In the editorial and on Friday night's NewsNight Akron television program, the newspaper opined the public deserved to know far more about the death of jail inmate Mark McCullaugh three years ago. For those not following from home, McCullaugh died under the cloud of rough handling when he died under struggle with deputies.
The newspaper charges the delay in finding out what really happened behind bars in the jail's mental health unit -- where, one must point out, McCullaugh was almost a regular -- is still missing an independent and complete assessment. The ABJ then goes on to muse a strong county executive would have wrapped all this up by now.

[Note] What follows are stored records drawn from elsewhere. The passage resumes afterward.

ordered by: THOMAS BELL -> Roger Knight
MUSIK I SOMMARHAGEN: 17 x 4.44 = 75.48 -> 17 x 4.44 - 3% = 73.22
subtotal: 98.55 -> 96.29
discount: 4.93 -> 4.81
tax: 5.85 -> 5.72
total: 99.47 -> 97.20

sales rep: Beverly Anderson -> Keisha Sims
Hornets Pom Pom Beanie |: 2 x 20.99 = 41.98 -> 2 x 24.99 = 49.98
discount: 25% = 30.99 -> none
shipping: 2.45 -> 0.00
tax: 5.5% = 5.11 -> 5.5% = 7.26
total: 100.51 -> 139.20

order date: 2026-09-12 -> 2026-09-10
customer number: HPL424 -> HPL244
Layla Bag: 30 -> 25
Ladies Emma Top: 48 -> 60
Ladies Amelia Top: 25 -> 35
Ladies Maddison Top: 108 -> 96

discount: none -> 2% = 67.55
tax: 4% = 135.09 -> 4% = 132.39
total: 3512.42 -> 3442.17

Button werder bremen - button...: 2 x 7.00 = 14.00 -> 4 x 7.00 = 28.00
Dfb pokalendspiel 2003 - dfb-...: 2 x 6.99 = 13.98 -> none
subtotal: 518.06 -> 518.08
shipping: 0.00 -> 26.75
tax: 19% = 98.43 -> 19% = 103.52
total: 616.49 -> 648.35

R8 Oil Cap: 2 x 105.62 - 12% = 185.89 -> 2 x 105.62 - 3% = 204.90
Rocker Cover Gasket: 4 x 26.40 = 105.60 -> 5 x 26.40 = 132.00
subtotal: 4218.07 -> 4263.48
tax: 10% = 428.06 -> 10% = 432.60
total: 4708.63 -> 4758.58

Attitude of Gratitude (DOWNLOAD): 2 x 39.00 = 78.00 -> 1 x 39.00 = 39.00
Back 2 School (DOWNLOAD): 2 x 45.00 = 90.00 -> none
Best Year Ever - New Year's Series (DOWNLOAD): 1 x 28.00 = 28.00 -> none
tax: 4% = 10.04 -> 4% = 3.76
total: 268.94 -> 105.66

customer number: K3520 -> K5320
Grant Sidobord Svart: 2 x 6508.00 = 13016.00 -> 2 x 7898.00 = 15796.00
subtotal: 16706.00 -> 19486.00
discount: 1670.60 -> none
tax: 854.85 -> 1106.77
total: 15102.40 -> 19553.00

Despite seeing one deputy cleared of murder; despite five deputies cleared of criminal charges, and another deputy cleared of perjury; despite civil suit settlements that took all those years, still there's no clear picture on what happened.
I don't think the latest release is going to help shed anymore light on exactly what led to the tortured life of a man who should have been in any institution other than a jail, except for the fact that we as a society have decided it isn't right to provide middle ground for the Mark McCullaughs who are a danger to themselves, others close to them, and the men and women we trust to treat their health and watch over their safety.
On pulling the County Executive into the fray, it bears pointing out an independent Sheriff isn't exactly why McCullaugh died behind bars. Raising the issue of charter government is the kind of political distraction one usually sees in Washington, not Akron.
In fact, County Executive Russ Pry provided an attorney from the County's law department to investigate. According to an executive summary by Linda Murphy, released Friday by Sheriff Drew Alexander, there are several points from her independent examination that don't quite mesh with the conventional account we've read the past three years.
She says:
- no criminal charges should have been bought against the five Summit County deputies, no state or federal laws were violated and no policies of the Sheriff's office were violated;
- the deputies involved should have never been indicted in the first place, and blames pursuit of an indictment on Grand Jury "misled by an incomplete and poor investigation";
- among the issues: the special investigator of the Ohio BCI (Bureau of Criminal Investigation) provided testimony that was "incorrect and inflammatory" and that laws on use of force "...were not properly reviewed and may not have been understood..." by investigator William O'Connor;
- O'Connor's testimony that McCullaugh was not a threat to himself or anyone else ignored the record of seven prior suicide attempts, four threats to kill his ex-wife, more than a dozen incidents of "homicidal and violent behavior" and even two cases where his mother was afraid he would kill or harm her;
Murphy goes on to note Doctor Sterbenz apparently was even confused over how pepper spray works, contradicting the testimony of five others -- including emergency room doctor, paramedic, deputy and nurses at the jail. She even points to a lack of evidence backing up a claim by Deputy Joshua Griffin that other deputies used excessive force -- even after Griffin admitted he changed his testimony and recanted. Griffin is the deputy who escaped perjury charges last week when another Grand Jury issued a "no bill", or failure to indict.
Expect to see and hear more from Murphy's report -- the kind of independent review from the Executive's office the newspaper called for -- later this week.
The Beacon Journal may be right about one thing: it is highly unlikely we'll know what happened inside the confines of the mental health unit that left McCullaugh dead, 11 others injured or involved directly, and the lives of six corrections officers in legal purgatory for years.
What we do know is the system didn't work for Mark McCullaugh or those Summit County deputies, hospital and social workers who came into contact with a man out of control and in such rage use of force meant nothing. Society didn't like the idea of men and woman wandering in rubber-walled hellholes. Thanks to stereotypes such as "One Flew Over the Cuckoo's Nest" and a public thirst for bars instead of in-control treatment, we aren't likely to get a safe place to protect those who would harm us and themselves soon.
Sheriff Drew Alexander has taken a harsh rap for this case, and unfairly. He's been consistent about sharing information as much as he could with lawsuits and investigations swirling, while calling attention to the greater problem beyond the tragedy of Mark McCullaugh. Alexander noted, early on, that this wasn't just an isolated exposure of a system that doesn't work well.
When do we face the next Mark McCullaugh?